_Required action_
With pictures omitted, output the records below exactly as they appear.

(The data)

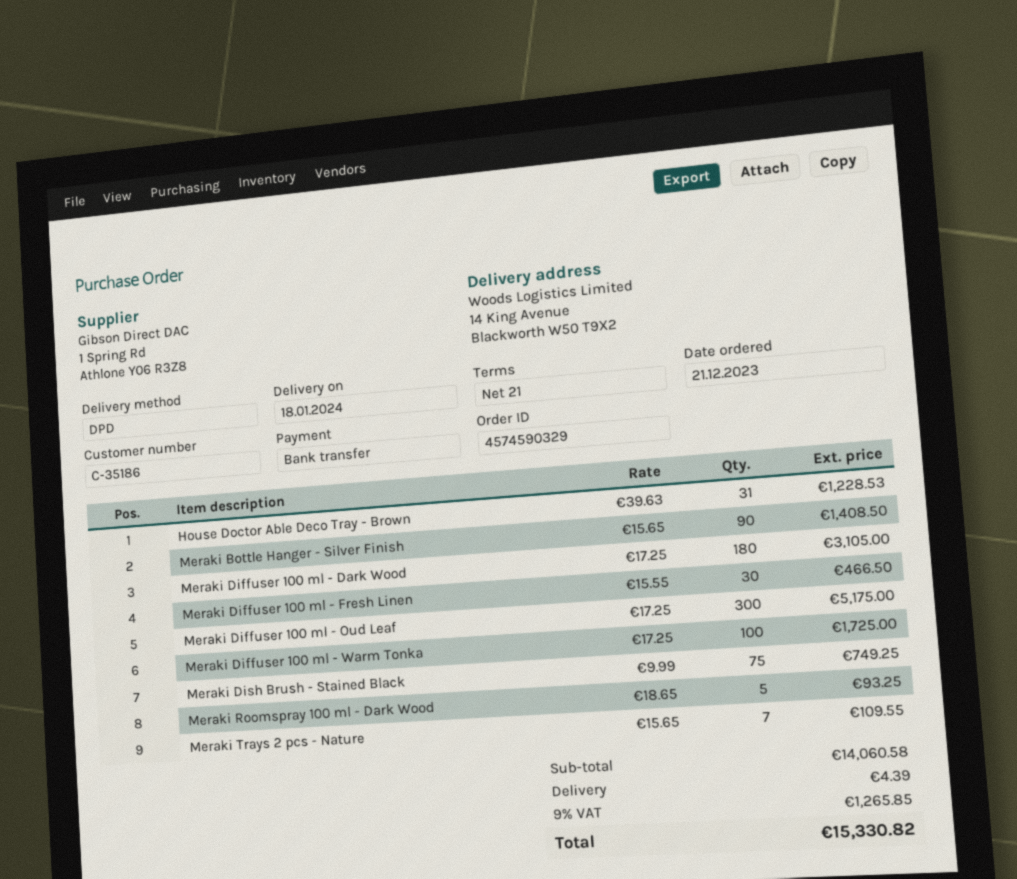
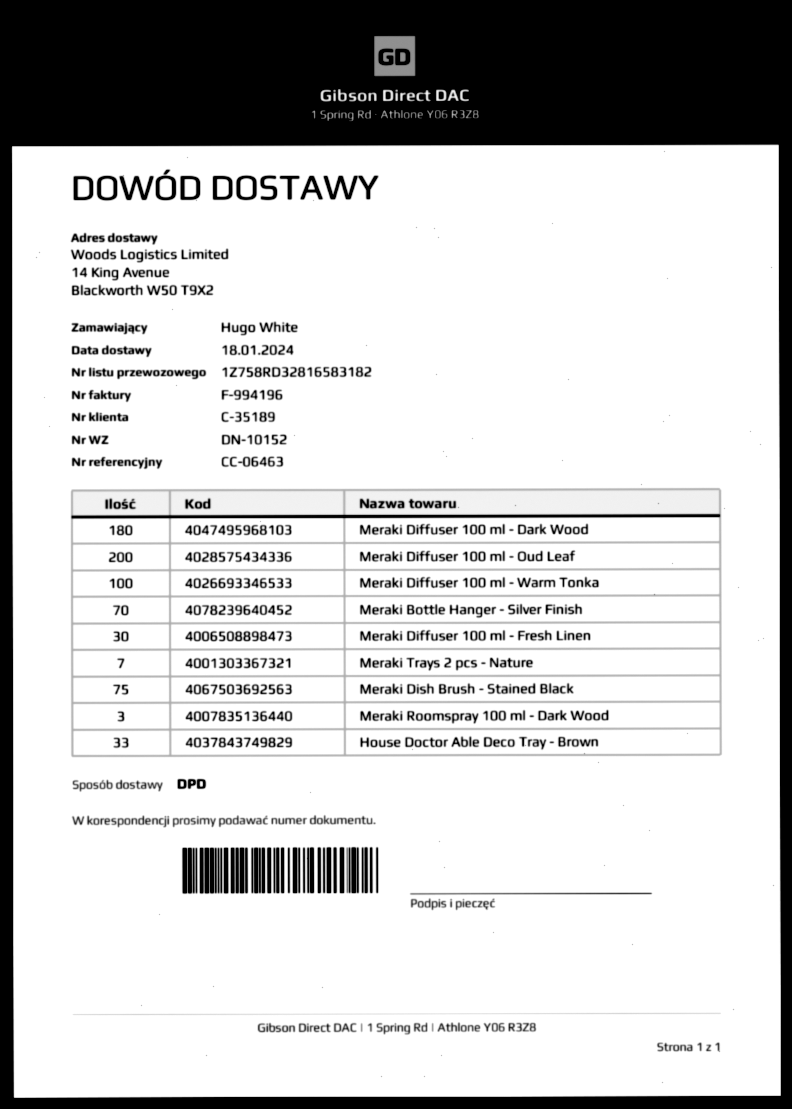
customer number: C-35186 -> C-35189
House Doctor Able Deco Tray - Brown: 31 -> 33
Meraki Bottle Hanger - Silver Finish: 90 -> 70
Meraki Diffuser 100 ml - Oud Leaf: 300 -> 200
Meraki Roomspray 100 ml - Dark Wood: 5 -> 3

(End The data)

_Answer space_
customer number: C-35186 -> C-35189
House Doctor Able Deco Tray - Brown: 31 -> 33
Meraki Bottle Hanger - Silver Finish: 90 -> 70
Meraki Diffuser 100 ml - Oud Leaf: 300 -> 200
Meraki Roomspray 100 ml - Dark Wood: 5 -> 3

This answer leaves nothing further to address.